→ TASK TO COMPLETE: For this exercise, return the line containing "4,4 (701 BEWERTUNGEN): 1" and every line after it through the end of the records below, without alteration.

(Image comparison data)
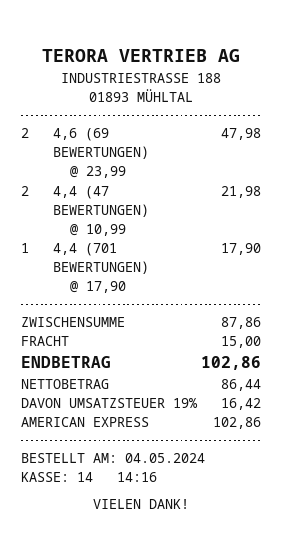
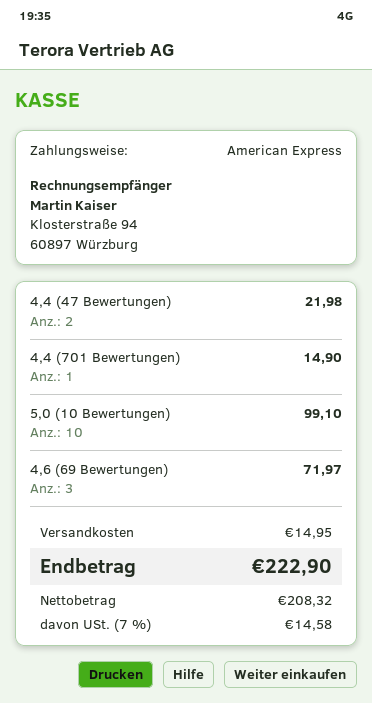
4,6 (69 BEWERTUNGEN): 2 for 47.98 -> 3 for 71.97
4,4 (701 BEWERTUNGEN): 1 for 17.90 -> 1 for 14.90
5,0 (10 Bewertungen): none -> 10 for 99.10
shipping: 15.00 -> 14.95
net: 86.44 -> 208.32
tax: 19% = 16.42 -> 7% = 14.58
total: 102.86 -> 222.90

→ RESPONSE:
4,4 (701 BEWERTUNGEN): 1 for 17.90 -> 1 for 14.90
5,0 (10 Bewertungen): none -> 10 for 99.10
shipping: 15.00 -> 14.95
net: 86.44 -> 208.32
tax: 19% = 16.42 -> 7% = 14.58
total: 102.86 -> 222.90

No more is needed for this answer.